Юлиан Семенов - 49 часов 25 минут
«Что же мне делать? — в который раз спрашивал он себя. — Спокойно откапывать, выполняя предписания? Или рисковать и идти со взрывами? Или вообще сейчас уже все пути абсолютно бессмысленны?»
В углу сидел старик Сытин, молча комкал свою кепку и неотрывно смотрел в спину главного инженера. На коленях и на руках пиджака у старика засохла грязь. Он так и не успел почиститься с тех пор, как прибежал сюда. Он падал несколько раз по дороге и поэтому сильно испачкался. Лицо у старика враз осунулось, глаза стали за эти часы совсем какими-то бесцветными. А левый глаз еще ко всему беспрерывно слезился.
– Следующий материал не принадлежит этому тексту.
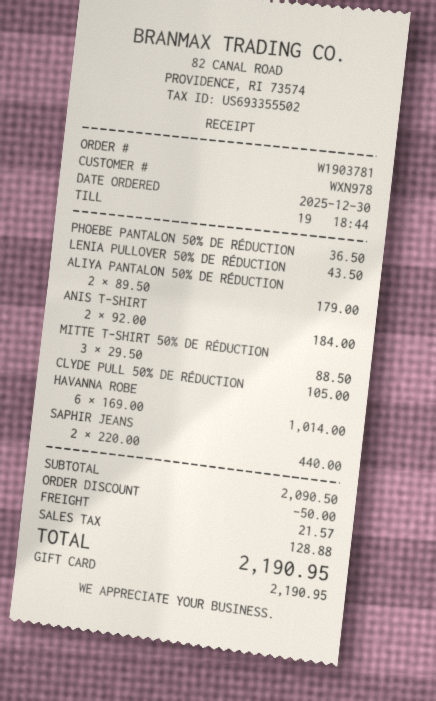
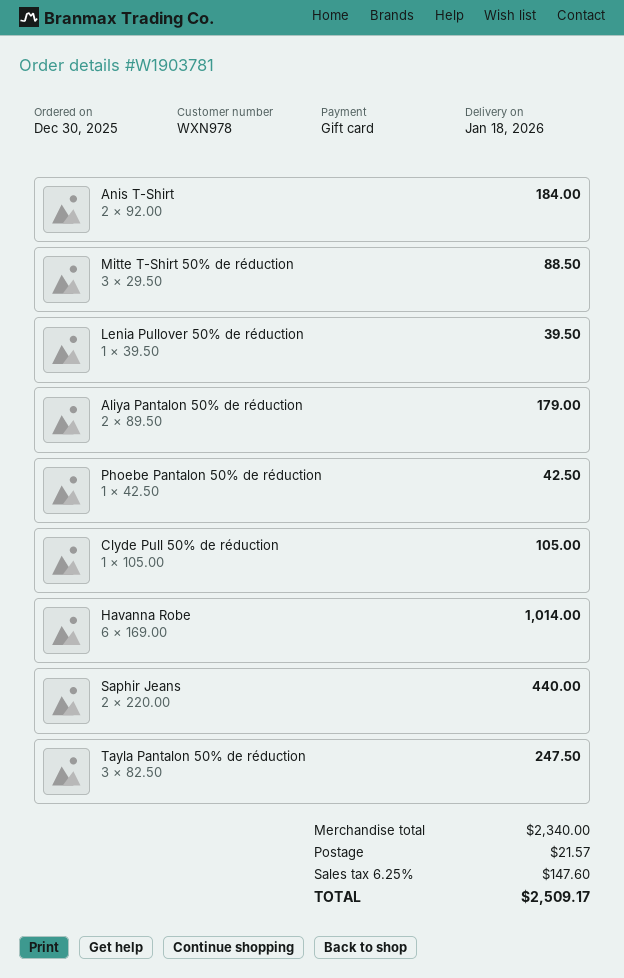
PHOEBE PANTALON 50% DE RÉDUCTION: 1 x 36.50 = 36.50 -> 1 x 42.50 = 42.50
LENIA PULLOVER 50% DE RÉDUCTION: 1 x 43.50 = 43.50 -> 1 x 39.50 = 39.50
Tayla Pantalon 50% de réduction: none -> 3 x 82.50 = 247.50
subtotal: 2090.50 -> 2340.00
discount: 50.00 -> none
tax: 128.88 -> 147.60
total: 2190.95 -> 2509.17

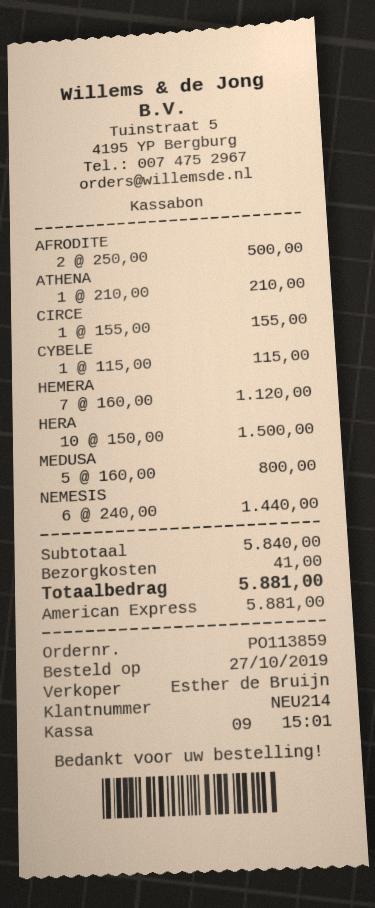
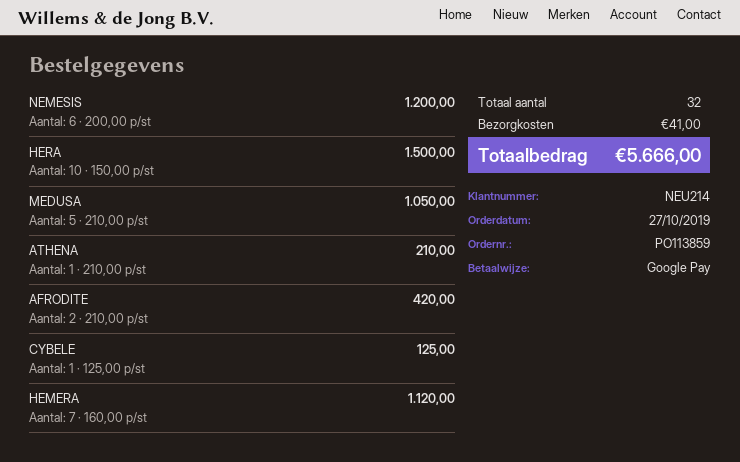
payment method: American Express -> Google Pay
AFRODITE: 2 x 250.00 = 500.00 -> 2 x 210.00 = 420.00
CIRCE: 1 x 155.00 = 155.00 -> none
CYBELE: 1 x 115.00 = 115.00 -> 1 x 125.00 = 125.00
MEDUSA: 5 x 160.00 = 800.00 -> 5 x 210.00 = 1050.00
NEMESIS: 6 x 240.00 = 1440.00 -> 6 x 200.00 = 1200.00
total: 5881.00 -> 5666.00

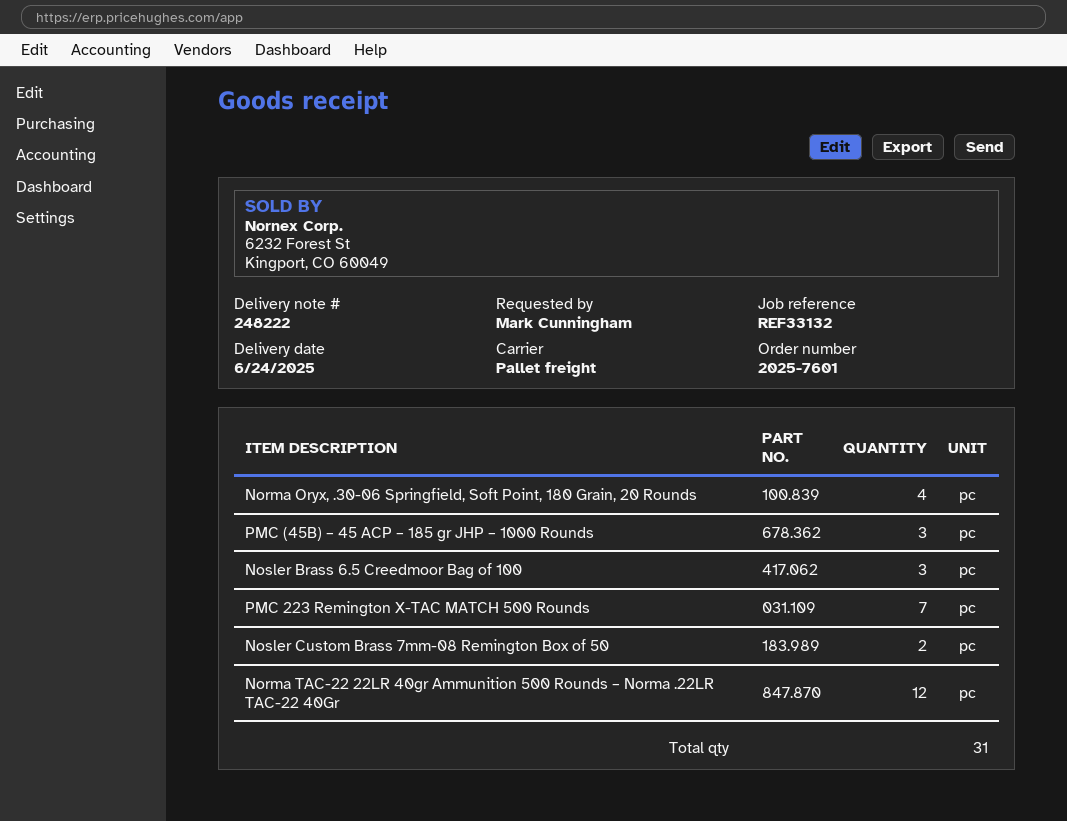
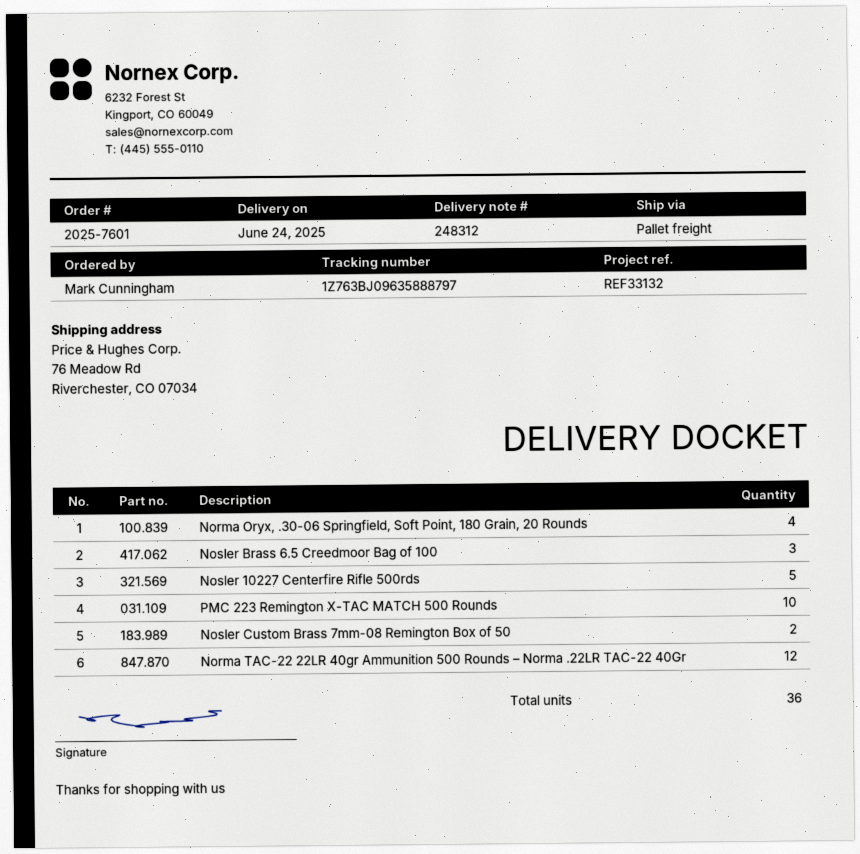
delivery note number: 248222 -> 248312
PMC (45B) – 45 ACP – 185 gr JHP – 1000 Rounds: 3 -> none
PMC 223 Remington X-TAC MATCH 500 Rounds: 7 -> 10
Nosler 10227 Centerfire Rifle 500rds: none -> 5
total quantity: 31 -> 36

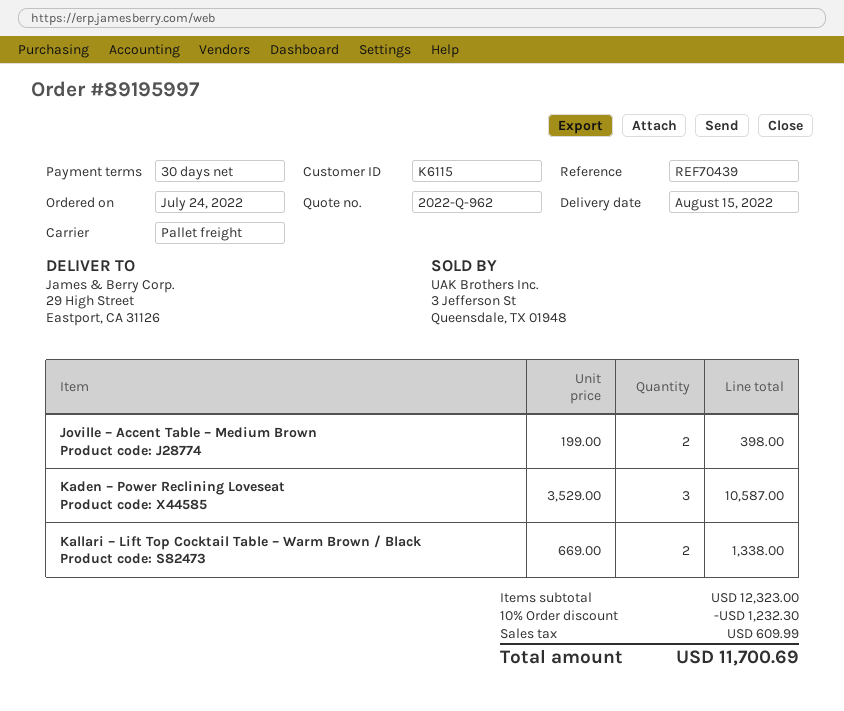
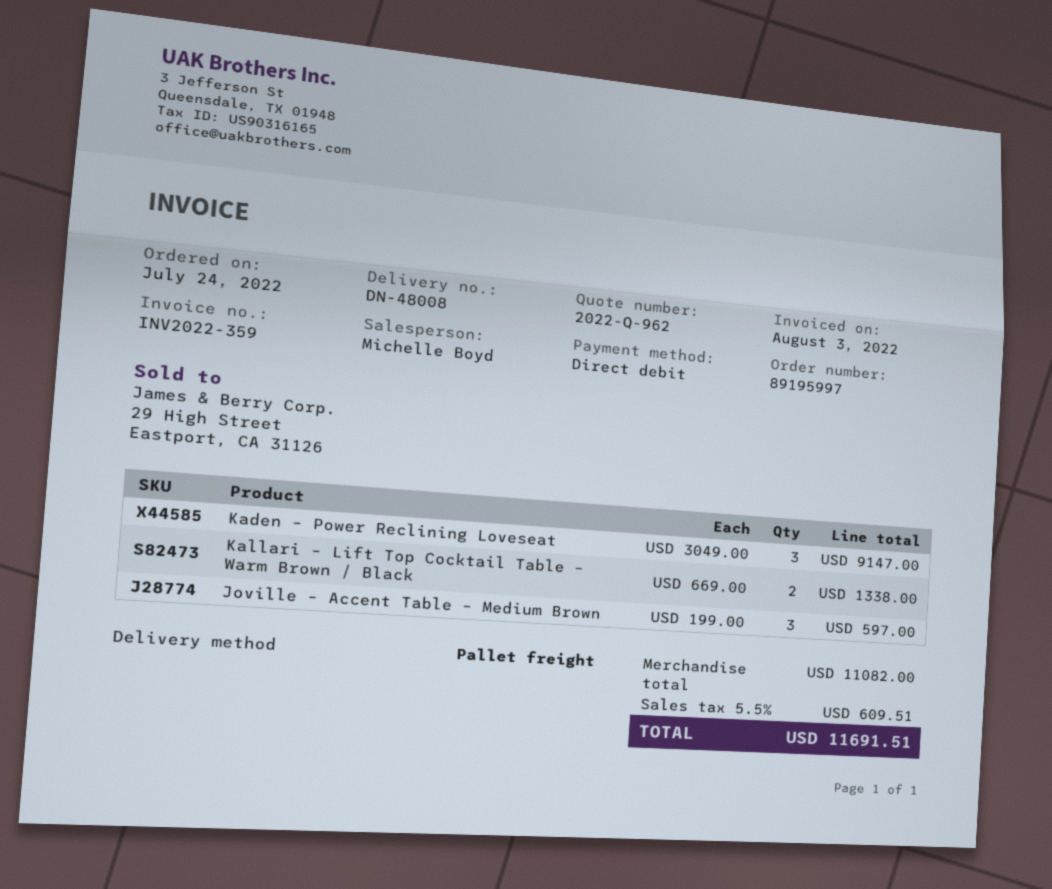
Joville – Accent Table – Medium Brown: 2 x 199.00 = 398.00 -> 3 x 199.00 = 597.00
Kaden – Power Reclining Loveseat: 3 x 3529.00 = 10587.00 -> 3 x 3049.00 = 9147.00
subtotal: 12323.00 -> 11082.00
discount: 10% = 1232.30 -> none
tax: 609.99 -> 609.51
total: 11700.69 -> 11691.51

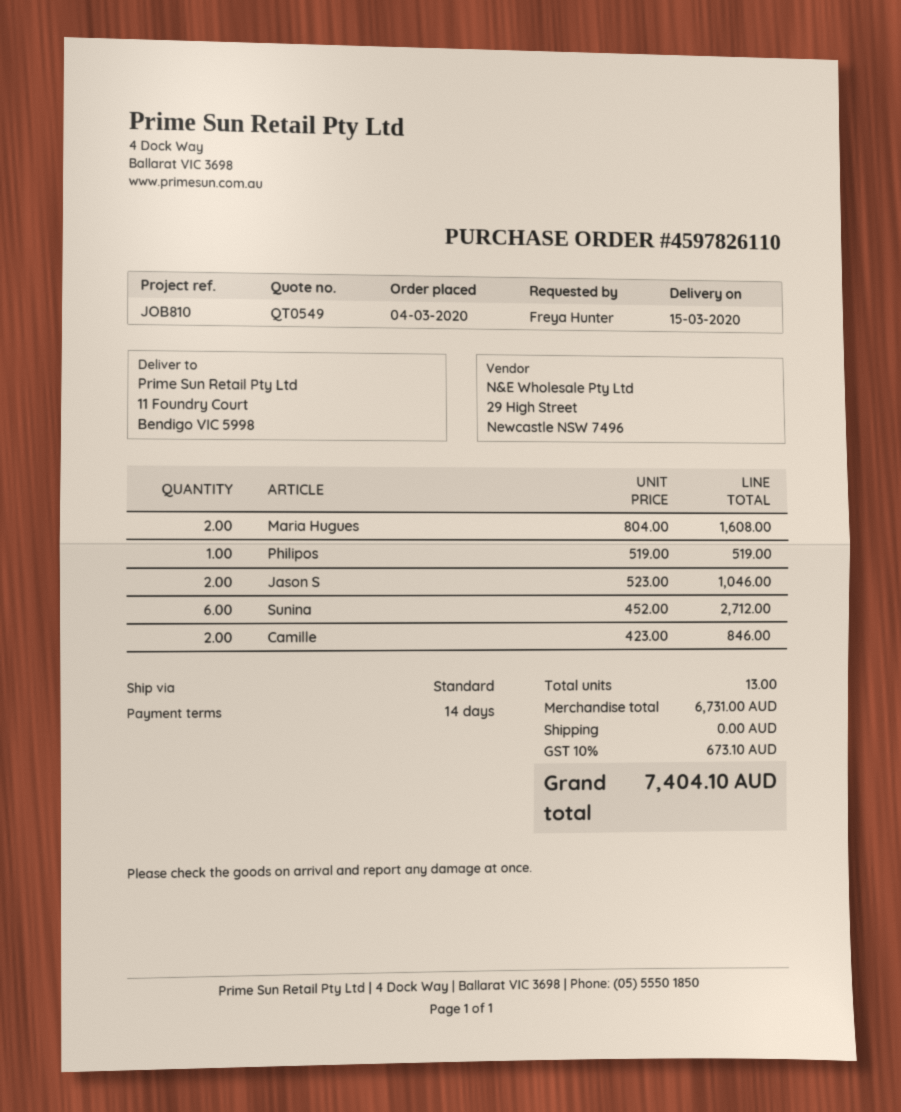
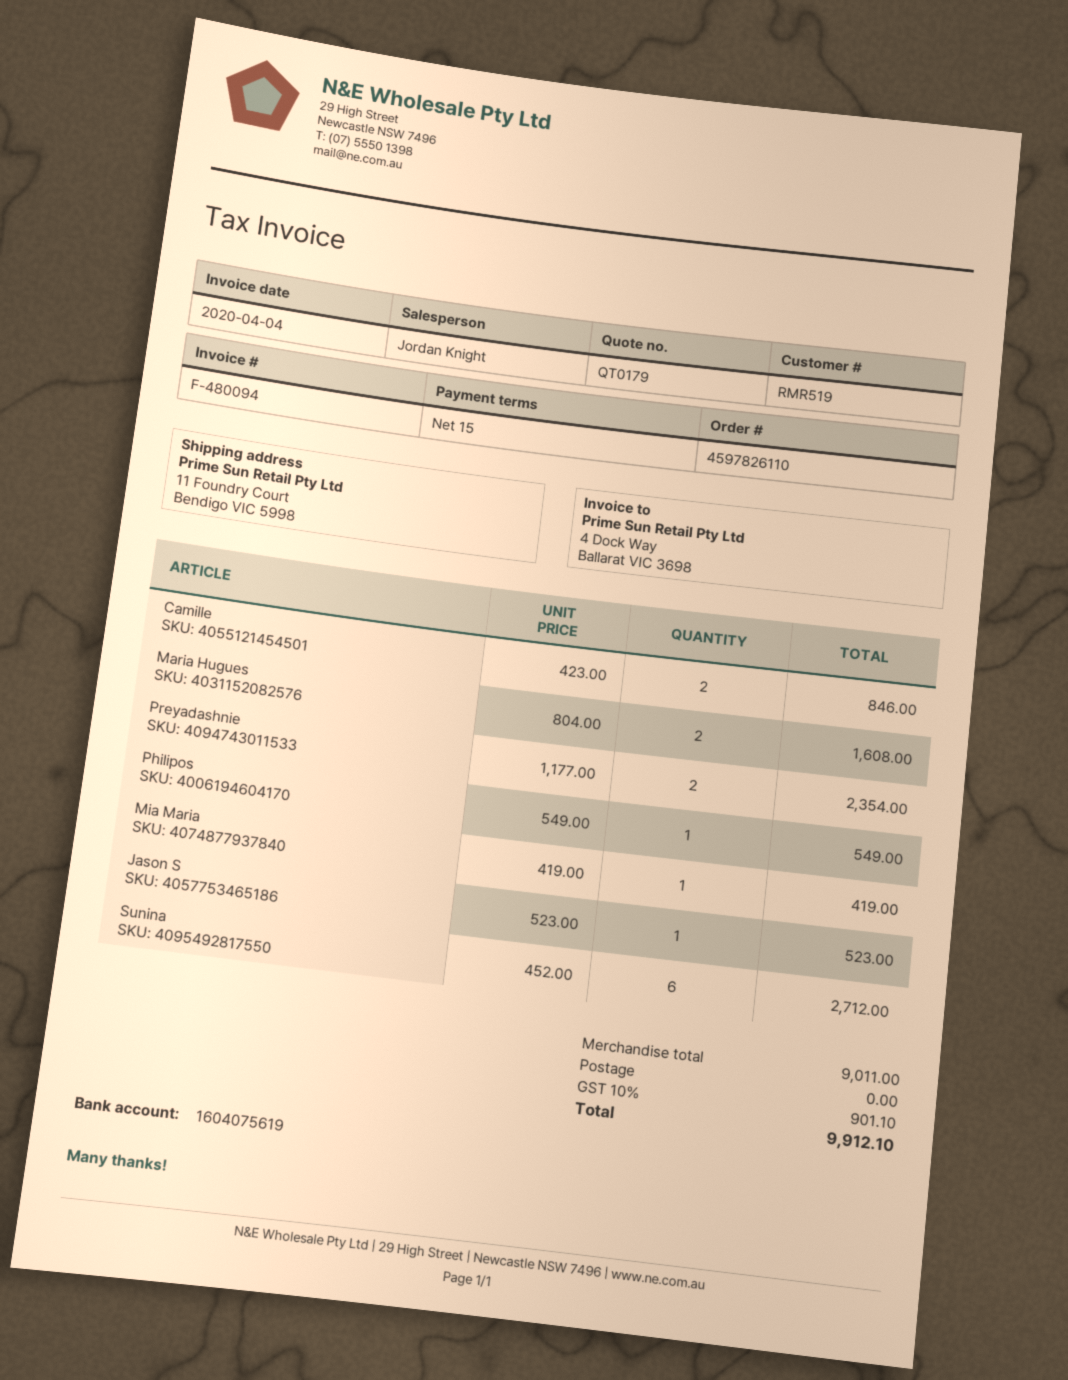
quote number: QT0549 -> QT0179
payment terms: 14 days -> 15 days
Philipos: 1 x 519.00 = 519.00 -> 1 x 549.00 = 549.00
Jason S: 2 x 523.00 = 1046.00 -> 1 x 523.00 = 523.00
Preyadashnie: none -> 2 x 1177.00 = 2354.00
Mia Maria: none -> 1 x 419.00 = 419.00
subtotal: 6731.00 -> 9011.00
tax: 10% = 673.10 -> 10% = 901.10
total: 7404.10 -> 9912.10

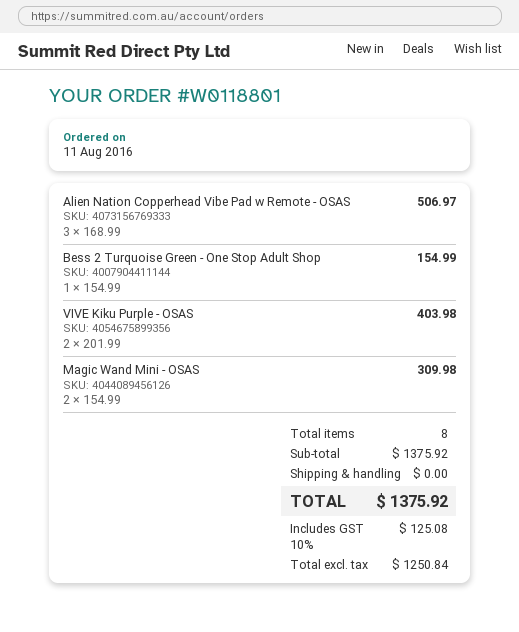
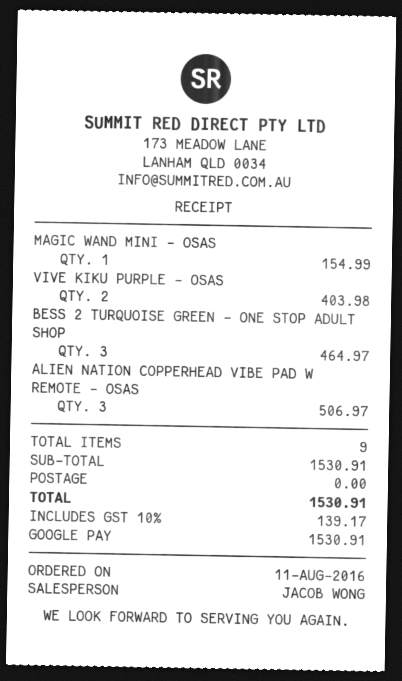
Bess 2 Turquoise Green - One Stop Adult Shop: 1 for 154.99 -> 3 for 464.97
Magic Wand Mini - OSAS: 2 for 309.98 -> 1 for 154.99
total quantity: 8 -> 9
subtotal: 1375.92 -> 1530.91
tax: 10% = 125.08 -> 10% = 139.17
total: 1375.92 -> 1530.91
— Слышите, Иван Егорыч, — повторила Надя, стоявшая по-прежнему на пороге кабинета, — вы бы перекусили. А то ведь всю ночь на ногах.
Не отрывая головы от бумаг, Аверьянов спросил:
— А что у нас есть?
— Чай с лимоном и яичница.
Аверьянов спросил Сытина:
— Яичню съешь, старикан?
— Не хочу. А ты что, завтракать собираешься, Иван Егорыч?
— Собираюсь.
— Может, потом бы позавтракал, а? Там ведь Антоша мается...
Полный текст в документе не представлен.